Plan binding: You can bind a historical plan for SQL execution.
SQL throttling: You can control the concurrency for SQL execution.
Keyword throttling: You can control the concurrency for SQL execution with specific parameters.
After abnormal SQL statements are identified with the preceding SQL diagnostic feature, for performance issues caused by improper SQL execution plans, you can choose to:
Bind the SQL execution plan by binding a plan or index.
Throttle SQL execution to control the concurrency for SQL execution.
Throttle SQL execution with specific parameters. In this case, only SQL statements with parameters set to specific values are throttled. This corresponds to throttling on large accounts in the business.
The outline feature helps you solve issues in the following scenarios:
The database optimizer has defects and may use incorrect execution plans for some scenarios. For example, the optimizer may choose an execution plan other than the optimal one based on cost computation upon statistical information when there is a large amount of incremental data. In this case, a better index must be bound.
A historical execution plan is better than the current execution plan and must be bound.
When SQL request load is heavy on the database, user requests must be slowed down for the database.
When SQL request load is heavy on the database, most SQL statements query or update records within a fixed range.
The index binding, execution plan management and plan binding, SQL throttling, and keyword throttling features provided by OCP can meet the requirements.
SQL query analysis
SQL query analysis is a supplement to TopSQL. The data that it analyzes comes from TopSQL. SQL query analysis provides statistical analysis on the number of SQL executions and execution time. By using SQL query analysis, you can learn about the distribution of time consumed by different types of SQL statements executed by tenants within a specified period, as well as the proportion of different types of SQL statements executed for each database and the trend of execution time, as shown in the following figure.

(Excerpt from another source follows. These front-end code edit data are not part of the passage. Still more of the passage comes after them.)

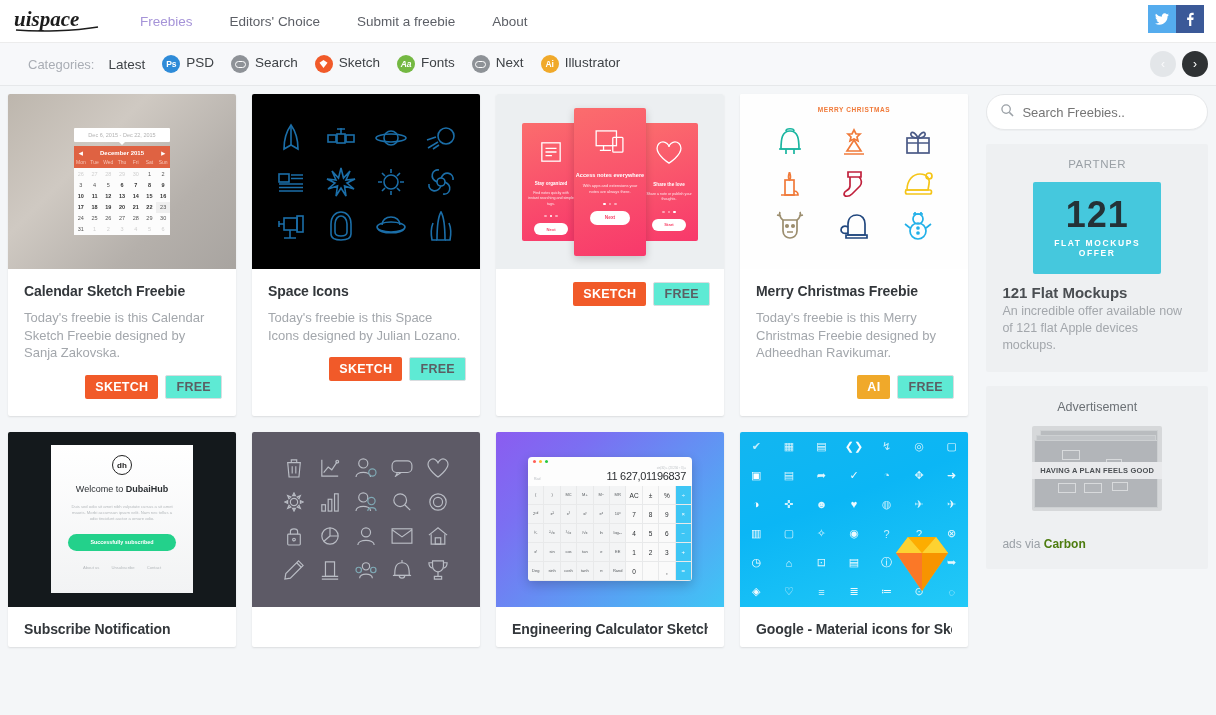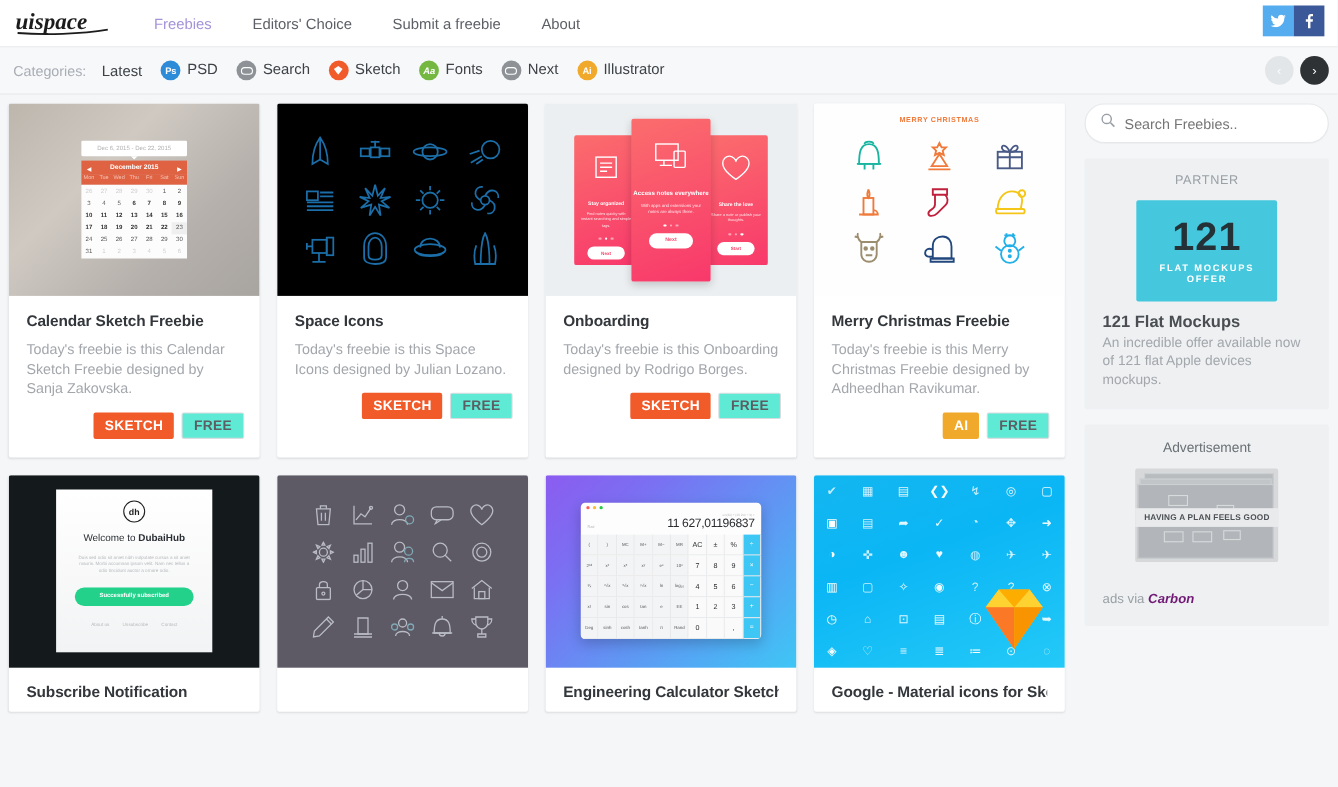"Categories:" .catlabel { margin-left: none -> 16px }
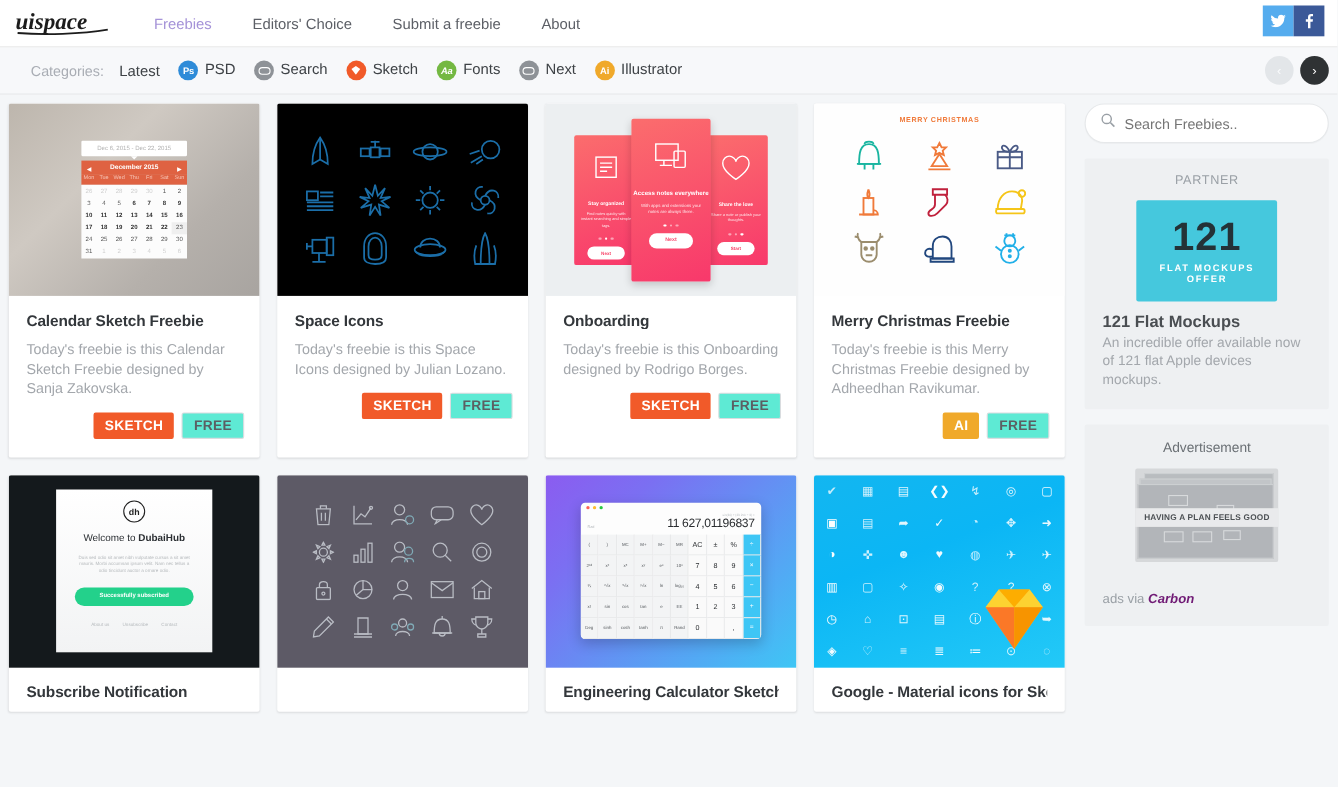"Onboarding" div.cardbody { html: <div> <div>Onboarding</div> <div>Today's freebie is this Onboarding designed by Rodrigo Borges.</div> </div> -> none }
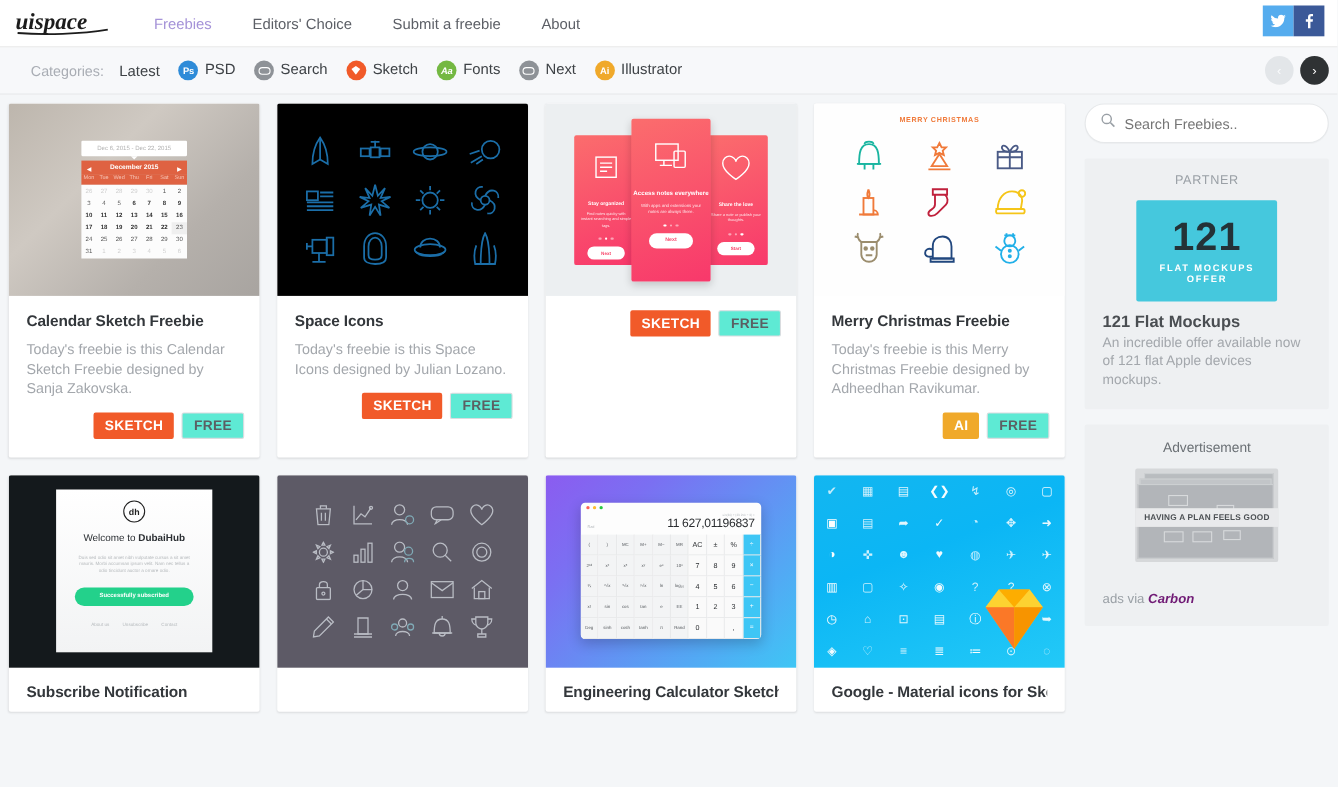"Carbon" .adcarbon b { color: #701a75 -> #4d7c0f; font-style: italic -> none }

To analyze a large amount of data, when the query interval is no more than 30 minutes (specified for the ocp.perf.sql.sql-query-digest-level0-query-interval parameter), SQL query analysis uses ob_hist_sql_audit_stat_0 as the data source. When the query interval (specified for the ocp.perf.sql.sql-query-digest-level1-query-interval parameter) is more than 30 minutes but no more than 2 hours, SQL query analysis uses ob_hist_sql_audit_stat_1 as the data source. For other query intervals, it uses ob_hist_sql_audit_stat_2 as the data source.
SQLTuningAdvisor
On the SQL details page, OCP provides optimization suggestions based on the SQL execution history and SQL structure.
The suggestions cover CPU scale-out, execution plan recommendation, and index recommendation.
Index recommendation
When the average CPU time of SQL queries is no less than 10 ms or the average response time is no less than 20 ms, OCP analyzes the SQL query conditions and provides recommendations on index creation. The sorting rules for the indexed columns are:
The equivalent columns are followed by the range query columns.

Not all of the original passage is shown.